今回はシェル変数を設定したため、以下コマンドで Deny ポリシーの一覧表示及び詳細表示を行うことができます。

Deny ポリシーの一覧表示

gcloud iam policies list --attachment-point=$ATTACHMENT_POINT --kind=denypolicies --format=json

Deny ポリシーの詳細表示

gcloud iam policies get $POLICY_ID --attachment-point=$ATTACHMENT_POINT --kind=denypolicies --format=json

実行結果

Deny ポリシーの一覧表示

$ gcloud iam policies list --attachment-point=$ATTACHMENT_POINT --kind=denypolicies --format=json
{
  "policies": [
    {
      "createTime": "2024-07-26T11:52:25.523087Z",
      "displayName": "test-deny-policy-gcs",
      "kind": "DenyPolicy",
      "name": "policies/cloudresourcemanager.googleapis.com%2Fprojects%XXXXX/denypolicies/test-deny-policy-gcs",
      "uid": "XXXXXXXX-XXXX-XXXX-XXXX-XXXXXXXXXXXX",
      "updateTime": "2024-07-26T11:52:25.523087Z"
    }
  ]
}

Deny ポリシーの詳細表示

$ gcloud iam policies get $POLICY_ID --attachment-point=$ATTACHMENT_POINT --kind=denypolicies --format=json
{
  "createTime": "2024-07-26T11:52:25.523087Z",
  "displayName": "test-deny-policy-gcs",
  "etag": "XXXXXXXXXXXXXXXXXXXXXXXXXXXX",
  "kind": "DenyPolicy",
  "name": "policies/cloudresourcemanager.googleapis.com%2Fprojects%XXXXX/denypolicies/test-deny-policy-gcs",
  "rules": [
    {
      "denyRule": {
        "deniedPermissions": [
          "storage.googleapis.com/buckets.delete"
        ],
        "deniedPrincipals": [
          "principalSet://goog/public:all"
        ]
      }
    }
  ],
  "uid": "XXXXXXXX-XXXX-XXXX-XXXX-XXXXXXXXXXXX",
  "updateTime": "2024-07-26T11:52:25.523087Z"
}

設定後のコンソール表示

ここまでの操作で、 Cloud Storage のバケット削除を禁止する設定がプロジェクトにアタッチされました。
Deny ポリシー 設定後、コンソール上の表示では以下のように削除操作がグレーアウトされます。

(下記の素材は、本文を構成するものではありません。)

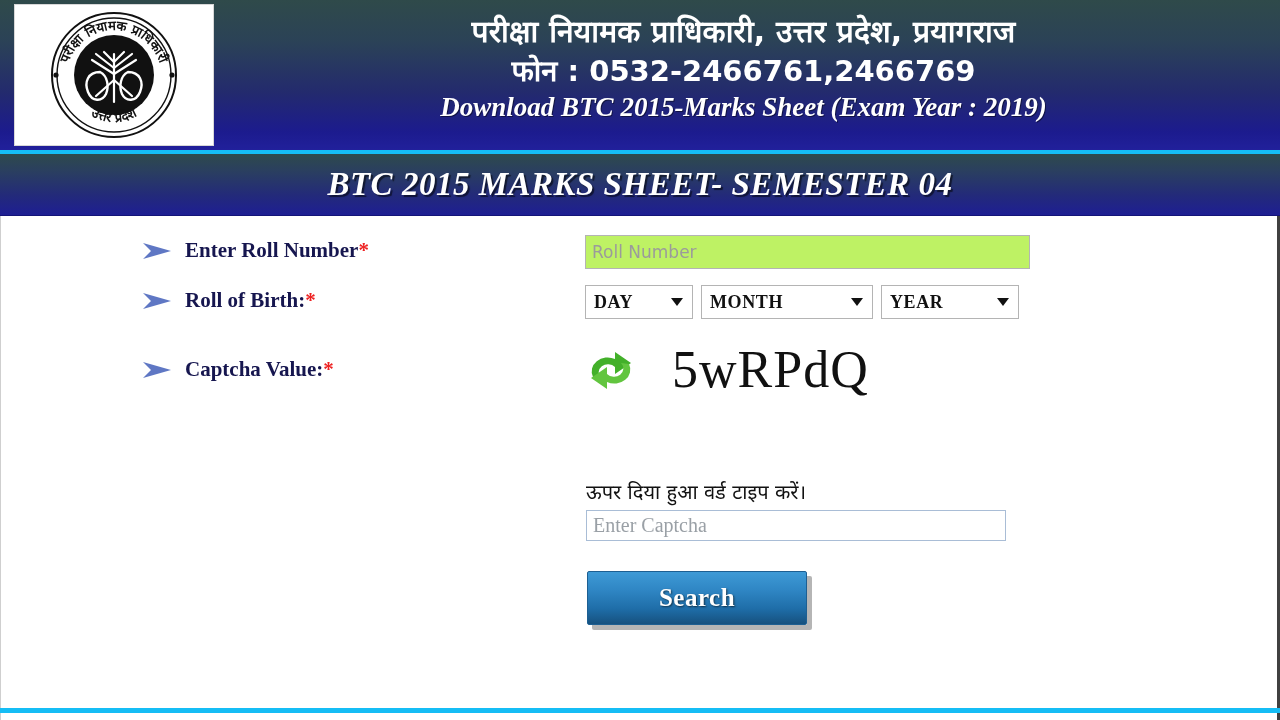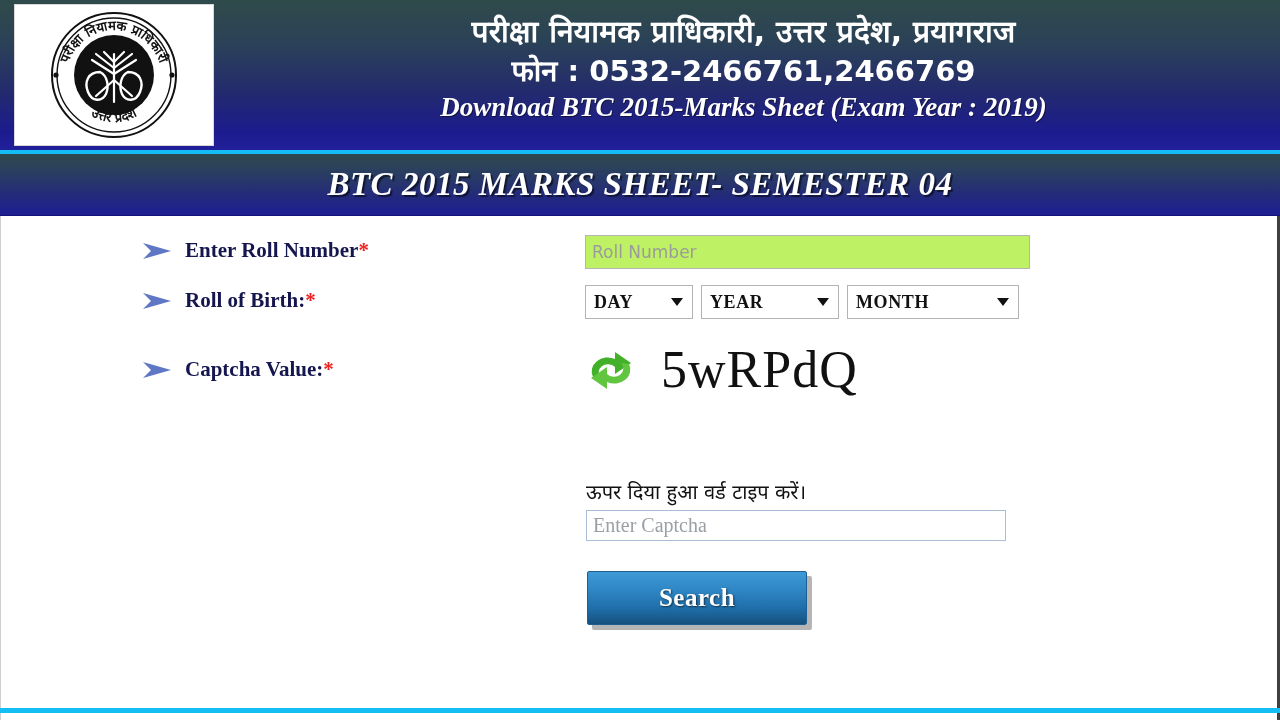"YEAR" div.sel { order: before "MONTH" -> after "MONTH" }
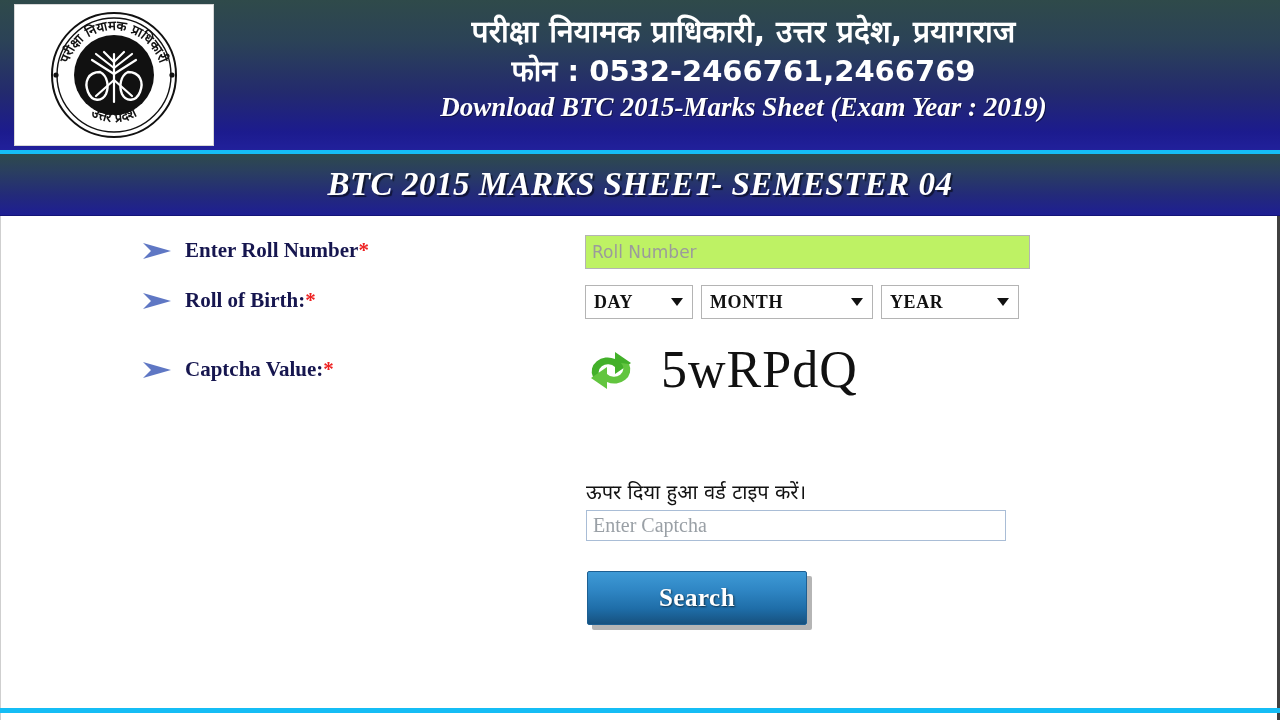"5wRPdQ" .captcha-row { gap: 24px -> 35px }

カーソルを”削除”に合わせると、権限不足によって操作ができないと表示されます。

エラーメッセージ

選択したバケットを削除するには、プロジェクトのオーナーに「storage.buckets.delete」権限を付与するよう依頼してください。

注意点として、必ずしもグレーアウトされるわけではなく、権限の種類によってはグレーアウトされず、実際に実行してみるとエラーが出て操作が拒否されるケースもあります。

感想

Deny ポリシー によって、プロジェクト管理や環境の制御をより行いやすくなりました。
特にこれまでの IAM の許可ベースとは異なり、誰が何を実行できないか(拒否) を明示的に指定できるため、ガバナンスの向上として非常に有用だと思います。

ただし、Deny ポリシーはGUIで操作できず、設定した際の継承範囲や影響する既存リソースの表示もされないため、
環境の管理として Deny ポリシーをメインの手段とするのは避けたほうが良いです。

そのため、従来通り基本的には IAM ポリシーで環境を制御しつつ、頻繁に変更する可能性がない権限のみ Deny ポリシーで制御する方針が良いと思います。